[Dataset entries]
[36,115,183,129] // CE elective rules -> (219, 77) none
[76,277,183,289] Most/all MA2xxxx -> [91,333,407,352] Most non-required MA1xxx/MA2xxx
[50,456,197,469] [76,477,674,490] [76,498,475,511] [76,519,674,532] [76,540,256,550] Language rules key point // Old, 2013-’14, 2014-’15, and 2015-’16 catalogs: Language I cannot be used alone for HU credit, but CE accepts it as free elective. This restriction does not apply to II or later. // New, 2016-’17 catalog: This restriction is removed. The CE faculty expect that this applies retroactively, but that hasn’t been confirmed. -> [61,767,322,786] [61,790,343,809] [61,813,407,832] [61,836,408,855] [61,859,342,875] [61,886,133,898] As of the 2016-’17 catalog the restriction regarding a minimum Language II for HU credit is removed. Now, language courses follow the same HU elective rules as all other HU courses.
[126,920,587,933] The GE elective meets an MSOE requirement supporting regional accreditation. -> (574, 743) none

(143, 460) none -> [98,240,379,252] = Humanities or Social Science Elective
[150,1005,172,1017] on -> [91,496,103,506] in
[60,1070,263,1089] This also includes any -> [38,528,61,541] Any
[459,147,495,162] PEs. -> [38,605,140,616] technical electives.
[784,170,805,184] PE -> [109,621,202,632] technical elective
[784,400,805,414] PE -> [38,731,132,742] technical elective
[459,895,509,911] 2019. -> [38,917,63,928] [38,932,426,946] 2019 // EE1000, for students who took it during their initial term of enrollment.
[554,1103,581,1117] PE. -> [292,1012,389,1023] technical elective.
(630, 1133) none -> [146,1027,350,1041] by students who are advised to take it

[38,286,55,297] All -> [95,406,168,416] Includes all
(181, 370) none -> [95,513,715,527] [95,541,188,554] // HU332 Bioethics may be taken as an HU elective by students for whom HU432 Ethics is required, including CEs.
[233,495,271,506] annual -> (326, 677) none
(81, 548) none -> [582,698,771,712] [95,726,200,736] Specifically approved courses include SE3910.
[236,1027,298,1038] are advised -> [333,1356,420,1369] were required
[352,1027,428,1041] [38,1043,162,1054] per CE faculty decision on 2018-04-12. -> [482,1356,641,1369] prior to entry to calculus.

WHAT TO DO ▸ A word-for-word restatement of all the records is required.

FINISHED EXERCISE ▸
[36,115,183,129] // CE elective rules -> (219, 77) none
[76,277,183,289] Most/all MA2xxxx -> [91,333,407,352] Most non-required MA1xxx/MA2xxx
[50,456,197,469] [76,477,674,490] [76,498,475,511] [76,519,674,532] [76,540,256,550] Language rules key point // Old, 2013-’14, 2014-’15, and 2015-’16 catalogs: Language I cannot be used alone for HU credit, but CE accepts it as free elective. This restriction does not apply to II or later. // New, 2016-’17 catalog: This restriction is removed. The CE faculty expect that this applies retroactively, but that hasn’t been confirmed. -> [61,767,322,786] [61,790,343,809] [61,813,407,832] [61,836,408,855] [61,859,342,875] [61,886,133,898] As of the 2016-’17 catalog the restriction regarding a minimum Language II for HU credit is removed. Now, language courses follow the same HU elective rules as all other HU courses.
[126,920,587,933] The GE elective meets an MSOE requirement supporting regional accreditation. -> (574, 743) none

(143, 460) none -> [98,240,379,252] = Humanities or Social Science Elective
[150,1005,172,1017] on -> [91,496,103,506] in
[60,1070,263,1089] This also includes any -> [38,528,61,541] Any
[459,147,495,162] PEs. -> [38,605,140,616] technical electives.
[784,170,805,184] PE -> [109,621,202,632] technical elective
[784,400,805,414] PE -> [38,731,132,742] technical elective
[459,895,509,911] 2019. -> [38,917,63,928] [38,932,426,946] 2019 // EE1000, for students who took it during their initial term of enrollment.
[554,1103,581,1117] PE. -> [292,1012,389,1023] technical elective.
(630, 1133) none -> [146,1027,350,1041] by students who are advised to take it

[38,286,55,297] All -> [95,406,168,416] Includes all
(181, 370) none -> [95,513,715,527] [95,541,188,554] // HU332 Bioethics may be taken as an HU elective by students for whom HU432 Ethics is required, including CEs.
[233,495,271,506] annual -> (326, 677) none
(81, 548) none -> [582,698,771,712] [95,726,200,736] Specifically approved courses include SE3910.
[236,1027,298,1038] are advised -> [333,1356,420,1369] were required
[352,1027,428,1041] [38,1043,162,1054] per CE faculty decision on 2018-04-12. -> [482,1356,641,1369] prior to entry to calculus.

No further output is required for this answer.